*** Opening Provided data ***
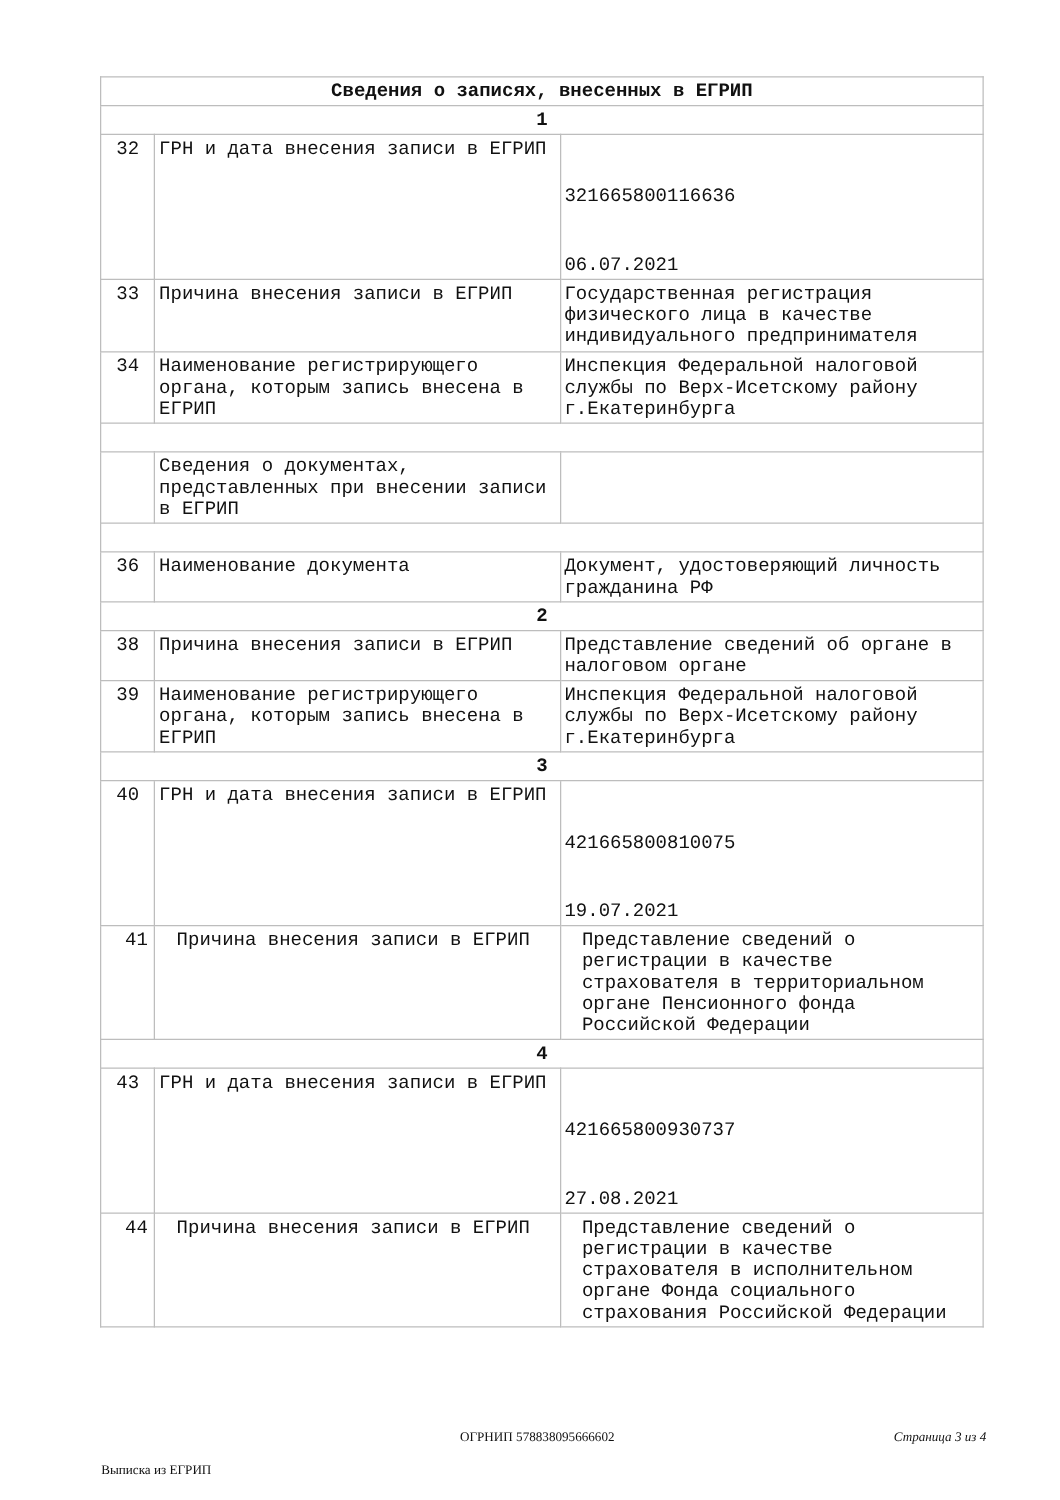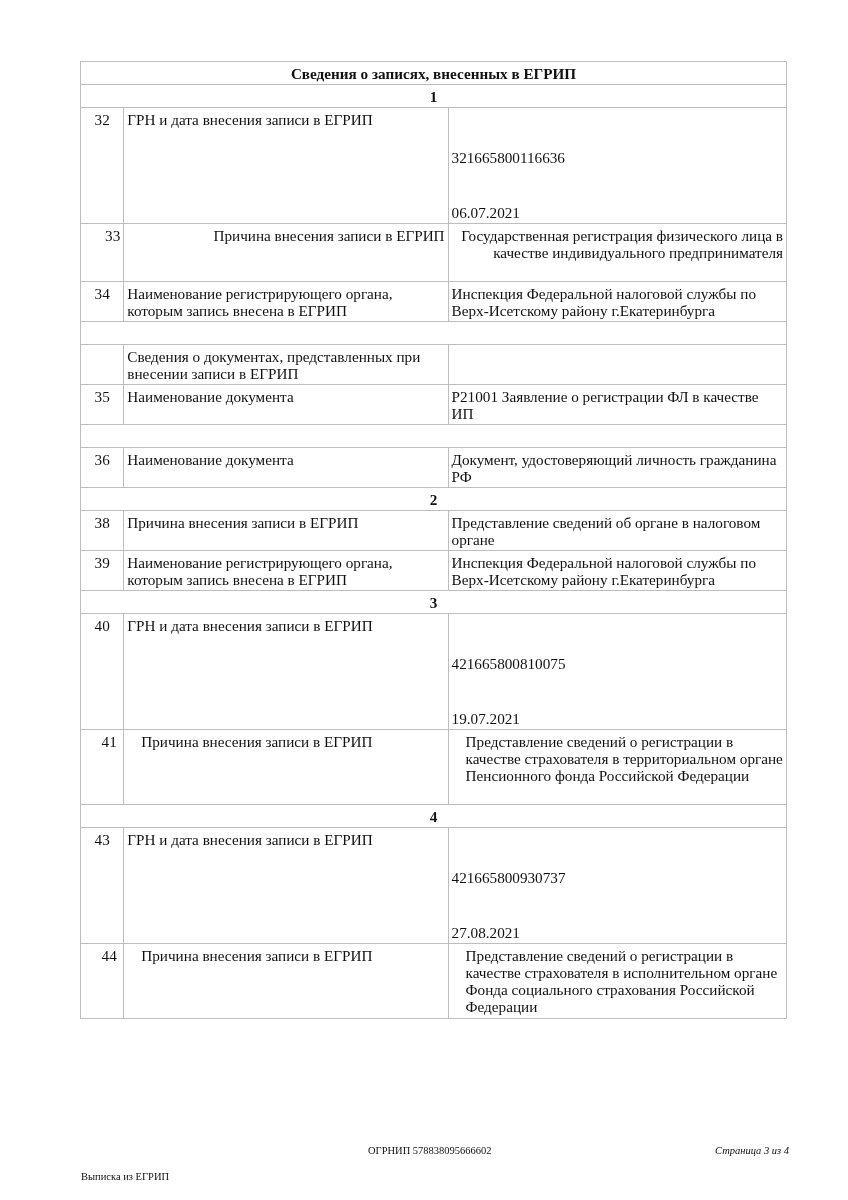--- a/index.html
+++ b/index.html
@@ -17,20 +17,21 @@
     }
     .records-table {
       position: absolute;
       left: 80px;
       top: 61px;
       width: 707px;
       border-collapse: collapse;
       table-layout: fixed;
       font-size: 15.2px;
       line-height: 17px;
+      font-family: Liberation Mono, monospace;
     }
     .records-table td {
       border: 1px solid #bdbdbd;
       vertical-align: top;
       padding: 3px 3px 2px 3px;
     }
     .col-num { width: 43px; }
     .col-label { width: 322px; }
     .col-value { width: 336px; }
     .num-cell { text-align: center; padding-left: 0; padding-right: 0; }
@@ -47,21 +48,21 @@
       height: 17px;
       padding-top: 2px;
       padding-bottom: 3px;
     }
     .blank-cell {
       height: 17px;
       padding-top: 2px;
       padding-bottom: 3px;
     }
     .r2 td { height: 34px; }
-    .r3 td { height: 52px; text-align: right; }
+    .r3 td { height: 52px; }
     .r4 td { height: 69px; padding-left: 17px; }
     .line { display: block; margin-top: 38px; }
     .footer {
       position: absolute;
       top: 1133px;
       font-size: 10.5px;
       line-height: 12px;
       color: #111111;
       text-align: center;
     }
@@ -104,25 +105,20 @@
       <td>Наименование регистрирующего органа, которым запись внесена в ЕГРИП</td>
       <td>Инспекция Федеральной налоговой службы по Верх-Исетскому району г.Екатеринбурга</td>
     </tr>
     <tr>
       <td colspan="3" class="blank-cell"></td>
     </tr>
     <tr class="r2">
       <td class="num-cell"></td>
       <td>Сведения о документах, представленных при внесении записи в ЕГРИП</td>
       <td></td>
-    </tr>
-    <tr class="r2">
-      <td class="num-cell">35</td>
-      <td>Наименование документа</td>
-      <td>Р21001 Заявление о регистрации ФЛ в качестве ИП</td>
     </tr>
     <tr>
       <td colspan="3" class="blank-cell"></td>
     </tr>
     <tr class="r2">
       <td class="num-cell">36</td>
       <td>Наименование документа</td>
       <td>Документ, удостоверяющий личность гражданина РФ</td>
     </tr>
 

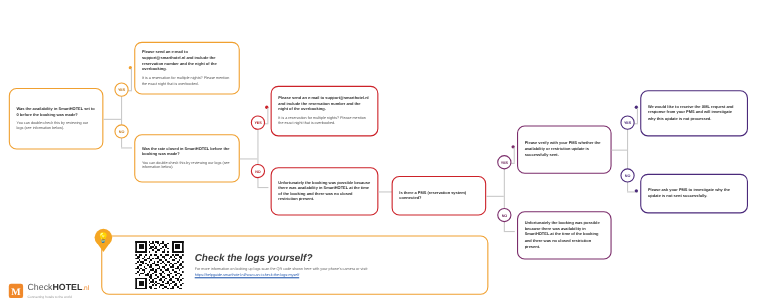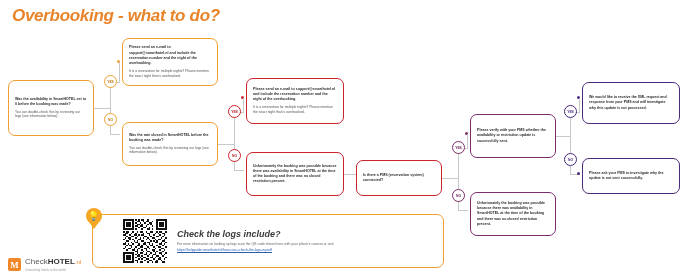--- a/index.html
+++ b/index.html
@@ -118,21 +118,20 @@
   .logo-name { font-size: 8px; color: #5a5a5a; line-height: 1; white-space: nowrap; }
   .logo-name b { color: #333; }
   .logo-name i { color: #F0882A; font-style: normal; font-size: 6px; }
   .logo-tag { font-size: 3px; color: #9a9a9a; margin-top: 1.5px; white-space: nowrap; }
 </style>
 </head>
 <body>
 
 <div id="canvas">
 
-  <div class="title">Overbooking - what to do?</div>
 
   <div class="box b-orange" style="left:8px; top:80px; width:86px; height:56px;">
     <div class="q">Was the availability in SmartHOTEL set to 0 before the booking was made?</div>
     <div class="sub">You can double-check this by reviewing our logs (see information below).</div>
   </div>
 
   <div class="line hline" style="left:94px; top:108px; width:16px;"></div>
   <div class="line vline" style="left:110px; top:82px; height:52px;"></div>
 
   <div class="line hline" style="left:110px; top:82px; width:10px;"></div>
@@ -425,21 +424,21 @@
           <rect x="9" y="28" width="1" height="1"></rect>
             <rect x="11" y="28" width="2" height="1"></rect>
           <rect x="16" y="28" width="1" height="1"></rect>
             <rect x="19" y="28" width="1" height="1"></rect>
           <rect x="21" y="28" width="2" height="1"></rect>
             <rect x="26" y="28" width="2" height="1"></rect>
         </g>
       </svg>
     </div>
     <div class="help-text">
-      <div class="help-title">Check the logs include?</div>
+      <div class="help-title">Check the logs yourself?</div>
       <div class="help-body">
         <span>For more information on looking up logs scan the QR code shown here with your phone's camera or visit:</span>
         <a class="help-url" href="#">https://helpguide.smarthotel.nl/how-can-i-check-the-logs-myself</a>
       </div>
     </div>
   </div>
 
   <div class="pin">
     <div class="pin-head">
         <span>💡</span>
*** Closing Provided data ***
### Task details
In your copy, include no pictures, but set down every record exactly.

### Answer to the problem
--- a/index.html
+++ b/index.html
@@ -17,20 +17,21 @@
     }
     .records-table {
       position: absolute;
       left: 80px;
       top: 61px;
       width: 707px;
       border-collapse: collapse;
       table-layout: fixed;
       font-size: 15.2px;
       line-height: 17px;
+      font-family: Liberation Mono, monospace;
     }
     .records-table td {
       border: 1px solid #bdbdbd;
       vertical-align: top;
       padding: 3px 3px 2px 3px;
     }
     .col-num { width: 43px; }
     .col-label { width: 322px; }
     .col-value { width: 336px; }
     .num-cell { text-align: center; padding-left: 0; padding-right: 0; }
@@ -47,21 +48,21 @@
       height: 17px;
       padding-top: 2px;
       padding-bottom: 3px;
     }
     .blank-cell {
       height: 17px;
       padding-top: 2px;
       padding-bottom: 3px;
     }
     .r2 td { height: 34px; }
-    .r3 td { height: 52px; text-align: right; }
+    .r3 td { height: 52px; }
     .r4 td { height: 69px; padding-left: 17px; }
     .line { display: block; margin-top: 38px; }
     .footer {
       position: absolute;
       top: 1133px;
       font-size: 10.5px;
       line-height: 12px;
       color: #111111;
       text-align: center;
     }
@@ -104,25 +105,20 @@
       <td>Наименование регистрирующего органа, которым запись внесена в ЕГРИП</td>
       <td>Инспекция Федеральной налоговой службы по Верх-Исетскому району г.Екатеринбурга</td>
     </tr>
     <tr>
       <td colspan="3" class="blank-cell"></td>
     </tr>
     <tr class="r2">
       <td class="num-cell"></td>
       <td>Сведения о документах, представленных при внесении записи в ЕГРИП</td>
       <td></td>
-    </tr>
-    <tr class="r2">
-      <td class="num-cell">35</td>
-      <td>Наименование документа</td>
-      <td>Р21001 Заявление о регистрации ФЛ в качестве ИП</td>
     </tr>
     <tr>
       <td colspan="3" class="blank-cell"></td>
     </tr>
     <tr class="r2">
       <td class="num-cell">36</td>
       <td>Наименование документа</td>
       <td>Документ, удостоверяющий личность гражданина РФ</td>
     </tr>
 

--- a/index.html
+++ b/index.html
@@ -118,21 +118,20 @@
   .logo-name { font-size: 8px; color: #5a5a5a; line-height: 1; white-space: nowrap; }
   .logo-name b { color: #333; }
   .logo-name i { color: #F0882A; font-style: normal; font-size: 6px; }
   .logo-tag { font-size: 3px; color: #9a9a9a; margin-top: 1.5px; white-space: nowrap; }
 </style>
 </head>
 <body>
 
 <div id="canvas">
 
-  <div class="title">Overbooking - what to do?</div>
 
   <div class="box b-orange" style="left:8px; top:80px; width:86px; height:56px;">
     <div class="q">Was the availability in SmartHOTEL set to 0 before the booking was made?</div>
     <div class="sub">You can double-check this by reviewing our logs (see information below).</div>
   </div>
 
   <div class="line hline" style="left:94px; top:108px; width:16px;"></div>
   <div class="line vline" style="left:110px; top:82px; height:52px;"></div>
 
   <div class="line hline" style="left:110px; top:82px; width:10px;"></div>
@@ -425,21 +424,21 @@
           <rect x="9" y="28" width="1" height="1"></rect>
             <rect x="11" y="28" width="2" height="1"></rect>
           <rect x="16" y="28" width="1" height="1"></rect>
             <rect x="19" y="28" width="1" height="1"></rect>
           <rect x="21" y="28" width="2" height="1"></rect>
             <rect x="26" y="28" width="2" height="1"></rect>
         </g>
       </svg>
     </div>
     <div class="help-text">
-      <div class="help-title">Check the logs include?</div>
+      <div class="help-title">Check the logs yourself?</div>
       <div class="help-body">
         <span>For more information on looking up logs scan the QR code shown here with your phone's camera or visit:</span>
         <a class="help-url" href="#">https://helpguide.smarthotel.nl/how-can-i-check-the-logs-myself</a>
       </div>
     </div>
   </div>
 
   <div class="pin">
     <div class="pin-head">
         <span>💡</span>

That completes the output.